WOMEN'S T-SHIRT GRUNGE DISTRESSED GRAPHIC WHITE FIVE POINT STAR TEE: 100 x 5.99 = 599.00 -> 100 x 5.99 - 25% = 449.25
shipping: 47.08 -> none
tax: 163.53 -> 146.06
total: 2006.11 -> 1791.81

--

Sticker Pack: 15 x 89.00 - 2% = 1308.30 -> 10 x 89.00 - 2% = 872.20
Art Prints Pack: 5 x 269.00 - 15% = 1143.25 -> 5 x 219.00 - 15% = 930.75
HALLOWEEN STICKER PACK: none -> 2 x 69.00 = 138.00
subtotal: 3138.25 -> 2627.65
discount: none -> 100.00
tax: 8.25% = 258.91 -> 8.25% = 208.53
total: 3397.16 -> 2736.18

--

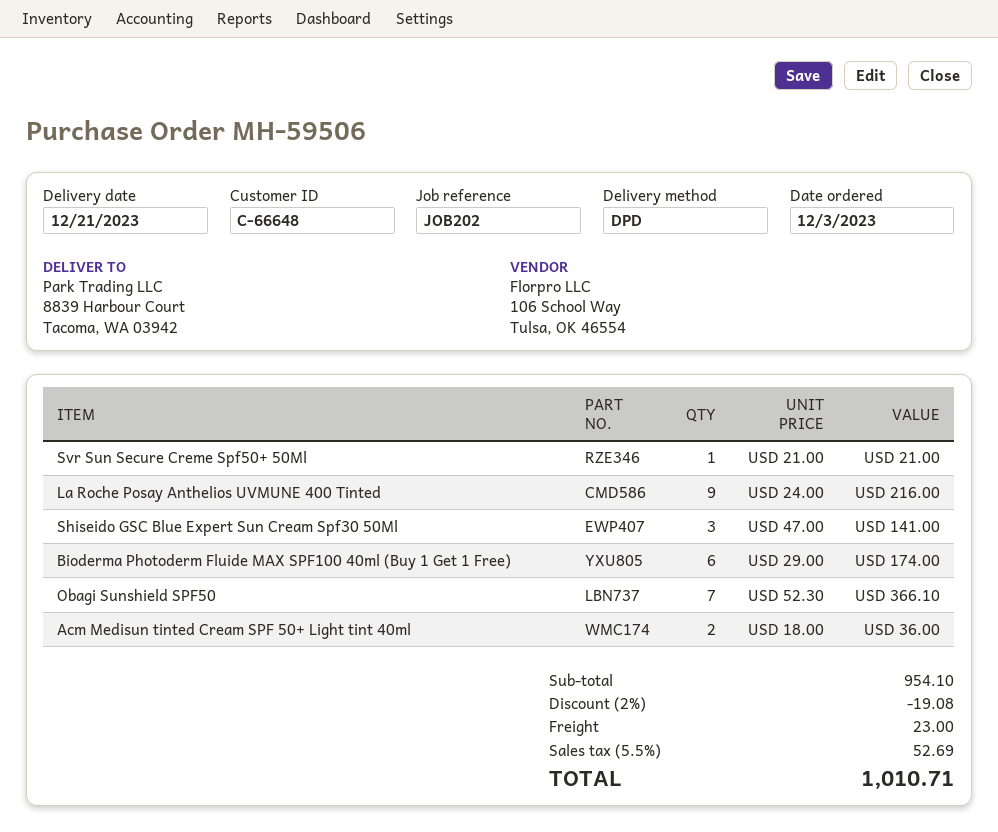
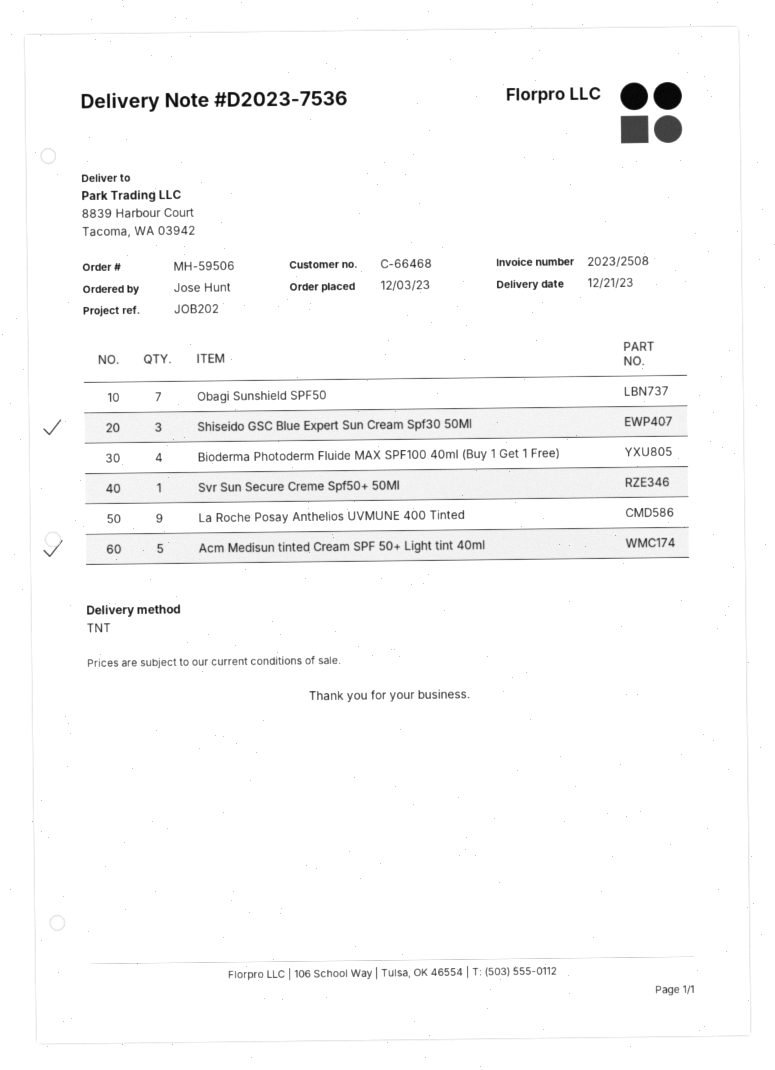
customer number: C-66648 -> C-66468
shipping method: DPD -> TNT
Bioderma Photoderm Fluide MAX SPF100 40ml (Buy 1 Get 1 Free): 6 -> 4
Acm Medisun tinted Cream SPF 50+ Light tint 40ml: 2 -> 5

→ Aim of the task:
Your answer should consist of the lines from the line with "subtotal: 3138.25 -> 2627.65" to the line with "total: 3397.16 -> 2736.18" above, repeated exactly, both ends included.

→ Written response:
subtotal: 3138.25 -> 2627.65
discount: none -> 100.00
tax: 8.25% = 258.91 -> 8.25% = 208.53
total: 3397.16 -> 2736.18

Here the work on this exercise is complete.